▸ Goal of the exercise:
Please copy, exactly and with no pictures, only the lines from the one containing "tax: 8.25% = 121.28 -> 8.25% = 122.10" through the last line of the records.

▸ Available data:

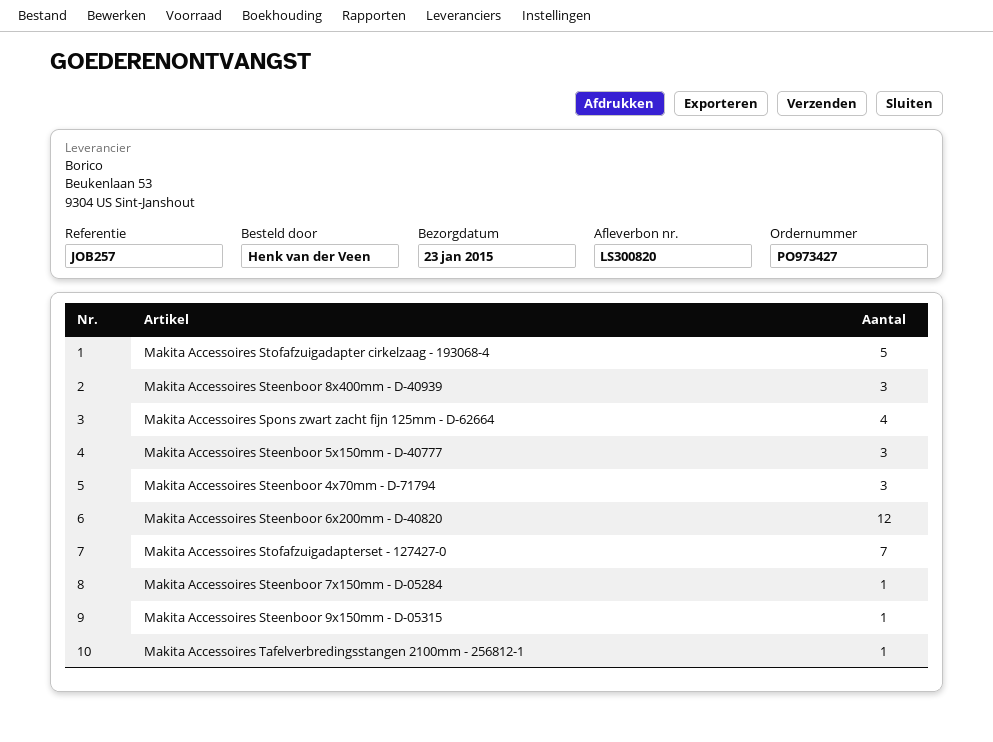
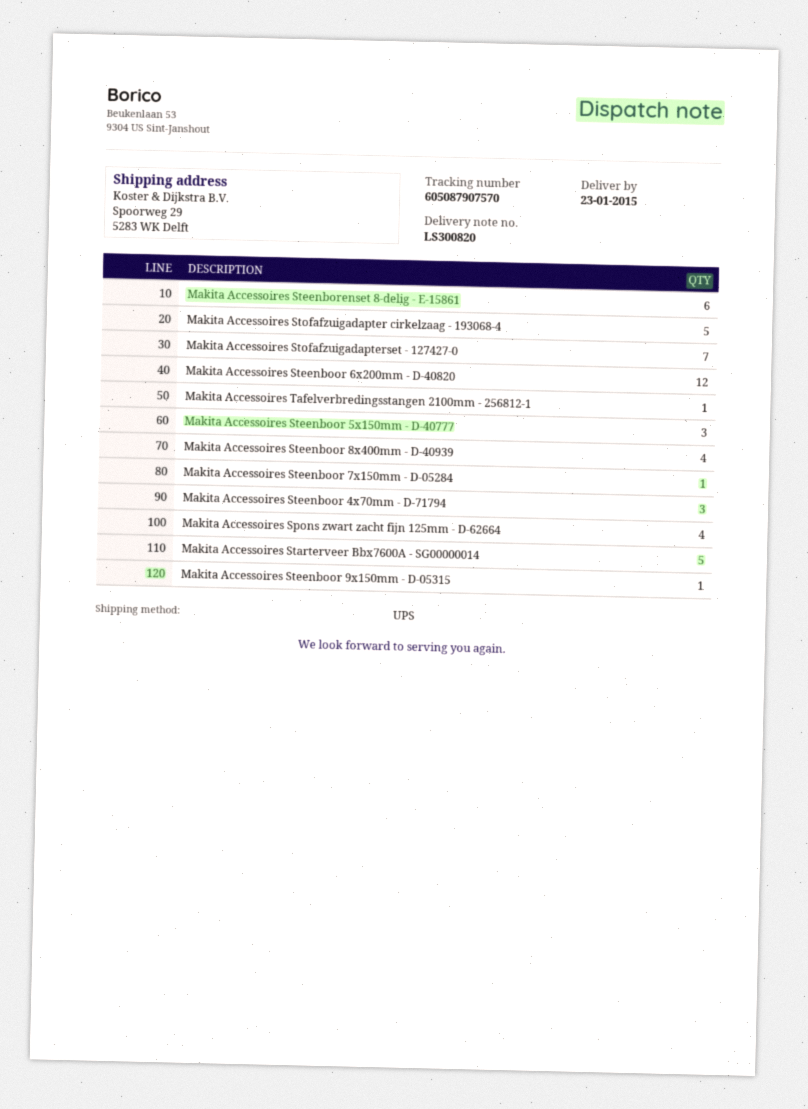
Makita Accessoires Steenboor 8x400mm - D-40939: 3 -> 4
Makita Accessoires Steenborenset 8-delig - E-15861: none -> 6
Makita Accessoires Starterveer Bbx7600A - SG00000014: none -> 5

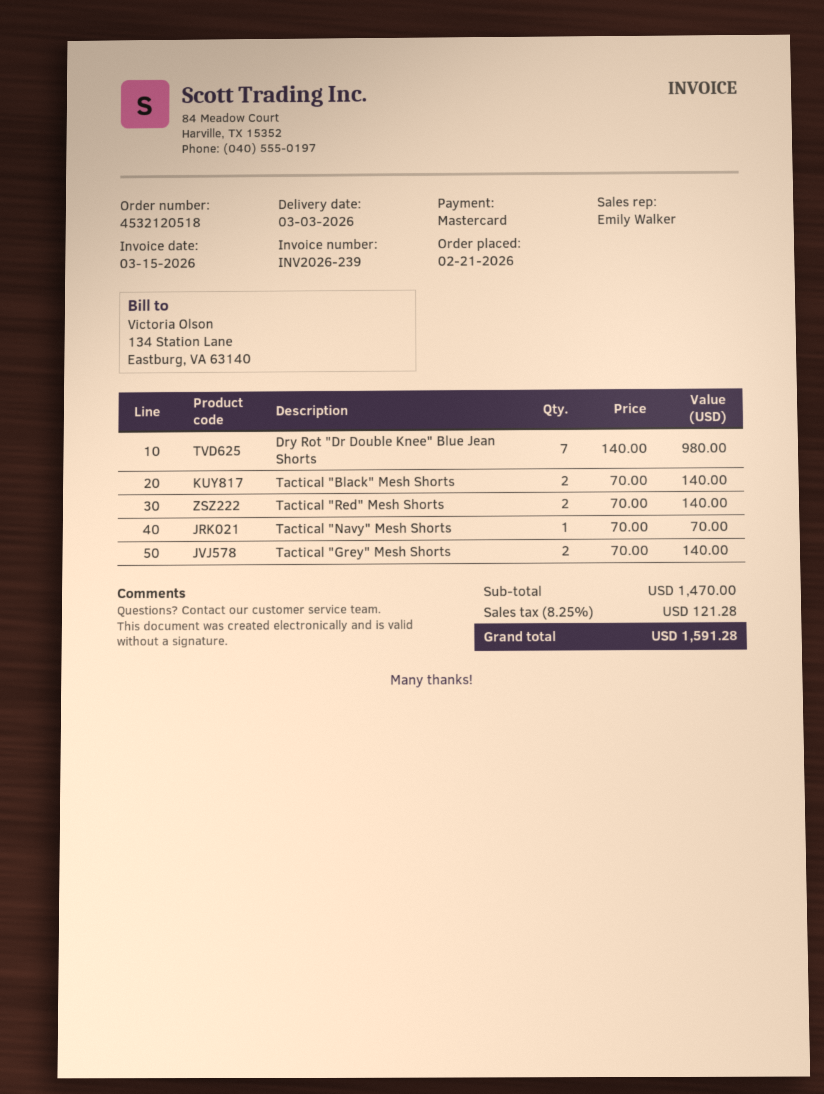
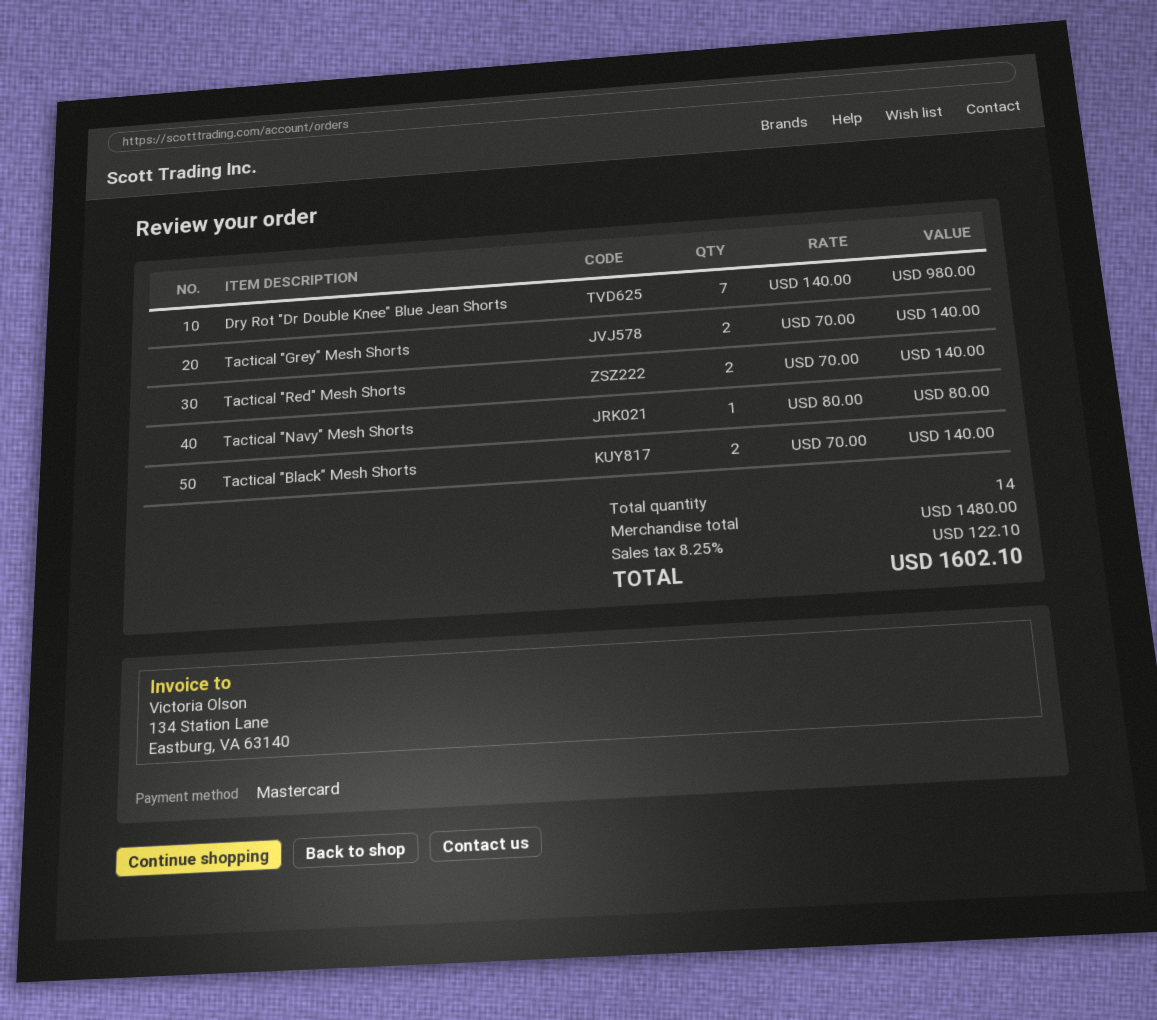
Tactical "Navy" Mesh Shorts: 1 x 70.00 = 70.00 -> 1 x 80.00 = 80.00
subtotal: 1470.00 -> 1480.00
tax: 8.25% = 121.28 -> 8.25% = 122.10
total: 1591.28 -> 1602.10

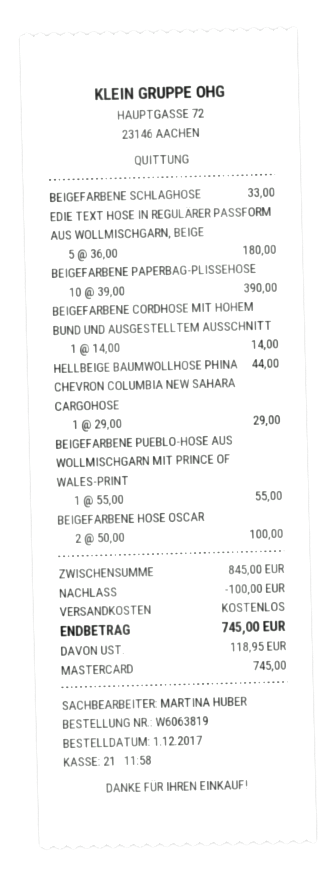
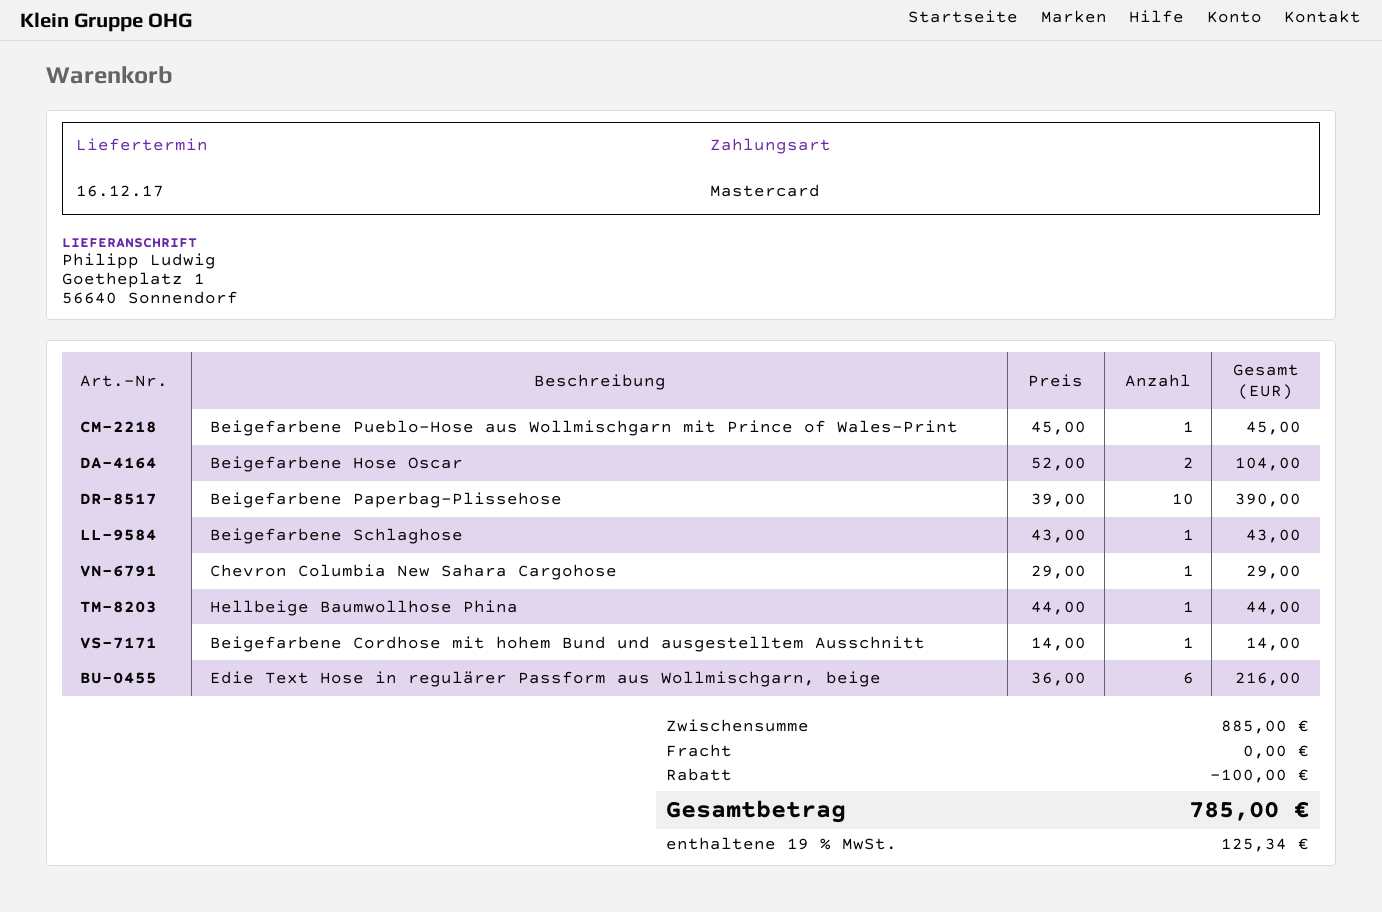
BEIGEFARBENE SCHLAGHOSE: 1 x 33.00 = 33.00 -> 1 x 43.00 = 43.00
EDIE TEXT HOSE IN REGULÄRER PASSFORM AUS WOLLMISCHGARN, BEIGE: 5 x 36.00 = 180.00 -> 6 x 36.00 = 216.00
BEIGEFARBENE PUEBLO-HOSE AUS WOLLMISCHGARN MIT PRINCE OF WALES-PRINT: 1 x 55.00 = 55.00 -> 1 x 45.00 = 45.00
BEIGEFARBENE HOSE OSCAR: 2 x 50.00 = 100.00 -> 2 x 52.00 = 104.00
subtotal: 845.00 -> 885.00
tax: 118.95 -> 125.34
total: 745.00 -> 785.00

▸ Solution to the problem:
tax: 8.25% = 121.28 -> 8.25% = 122.10
total: 1591.28 -> 1602.10

BEIGEFARBENE SCHLAGHOSE: 1 x 33.00 = 33.00 -> 1 x 43.00 = 43.00
EDIE TEXT HOSE IN REGULÄRER PASSFORM AUS WOLLMISCHGARN, BEIGE: 5 x 36.00 = 180.00 -> 6 x 36.00 = 216.00
BEIGEFARBENE PUEBLO-HOSE AUS WOLLMISCHGARN MIT PRINCE OF WALES-PRINT: 1 x 55.00 = 55.00 -> 1 x 45.00 = 45.00
BEIGEFARBENE HOSE OSCAR: 2 x 50.00 = 100.00 -> 2 x 52.00 = 104.00
subtotal: 845.00 -> 885.00
tax: 118.95 -> 125.34
total: 745.00 -> 785.00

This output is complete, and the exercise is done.